*** Opening Provided material ***

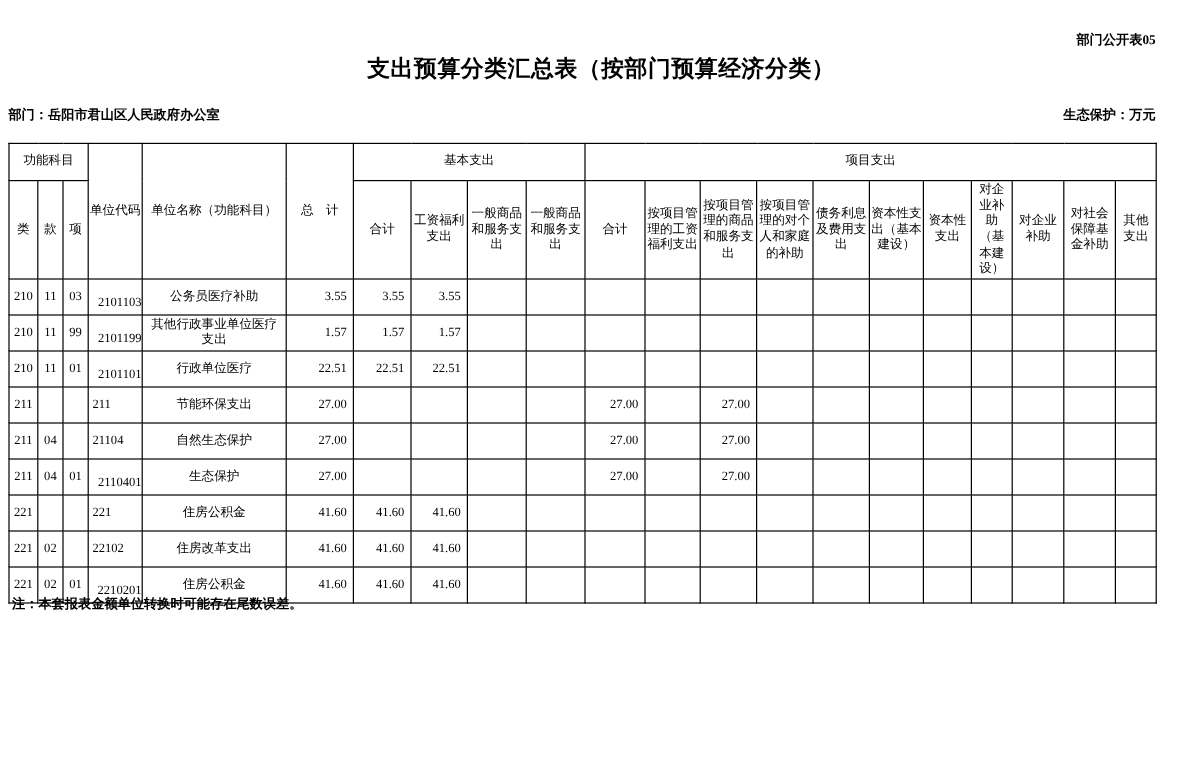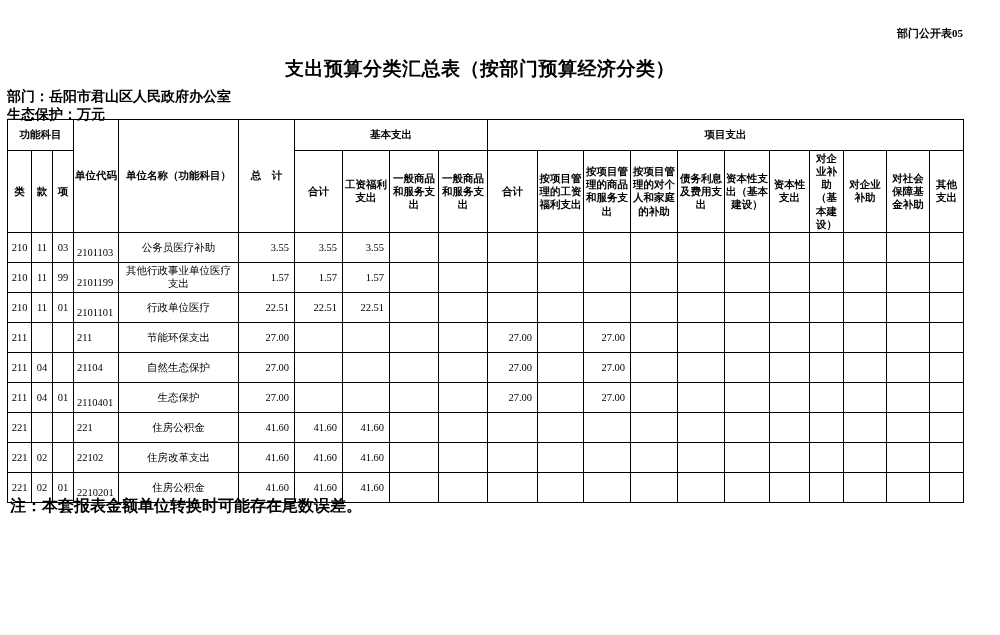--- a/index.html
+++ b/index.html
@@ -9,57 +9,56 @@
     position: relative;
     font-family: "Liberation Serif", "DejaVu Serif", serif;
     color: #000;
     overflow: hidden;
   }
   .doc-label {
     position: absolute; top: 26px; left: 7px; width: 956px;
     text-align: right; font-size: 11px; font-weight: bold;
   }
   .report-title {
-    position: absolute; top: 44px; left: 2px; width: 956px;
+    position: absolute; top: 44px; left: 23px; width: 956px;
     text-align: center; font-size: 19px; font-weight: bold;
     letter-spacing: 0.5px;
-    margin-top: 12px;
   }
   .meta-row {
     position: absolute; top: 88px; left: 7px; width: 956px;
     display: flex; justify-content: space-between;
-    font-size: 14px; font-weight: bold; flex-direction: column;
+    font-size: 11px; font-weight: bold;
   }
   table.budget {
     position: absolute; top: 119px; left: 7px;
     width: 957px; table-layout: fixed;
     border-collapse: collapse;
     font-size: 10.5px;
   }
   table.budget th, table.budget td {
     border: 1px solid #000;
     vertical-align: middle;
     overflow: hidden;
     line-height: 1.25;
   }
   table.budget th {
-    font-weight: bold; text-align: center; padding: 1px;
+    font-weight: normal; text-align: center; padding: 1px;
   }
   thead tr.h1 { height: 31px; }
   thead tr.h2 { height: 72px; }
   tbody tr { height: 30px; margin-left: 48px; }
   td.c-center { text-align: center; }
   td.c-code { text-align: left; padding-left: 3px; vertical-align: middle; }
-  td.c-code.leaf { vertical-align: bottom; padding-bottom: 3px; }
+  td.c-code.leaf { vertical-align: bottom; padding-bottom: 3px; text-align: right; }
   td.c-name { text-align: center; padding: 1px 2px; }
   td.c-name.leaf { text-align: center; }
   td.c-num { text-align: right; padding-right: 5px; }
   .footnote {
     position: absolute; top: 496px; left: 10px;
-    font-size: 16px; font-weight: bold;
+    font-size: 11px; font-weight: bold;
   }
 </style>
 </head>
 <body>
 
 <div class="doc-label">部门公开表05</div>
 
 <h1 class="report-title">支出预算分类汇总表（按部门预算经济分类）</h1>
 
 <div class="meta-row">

*** Closing Provided material ***

> What is needed: Find each line in the records above that contains "budget", and copy it.

> Answer section:
   table.budget {
   table.budget th, table.budget td {
   table.budget th {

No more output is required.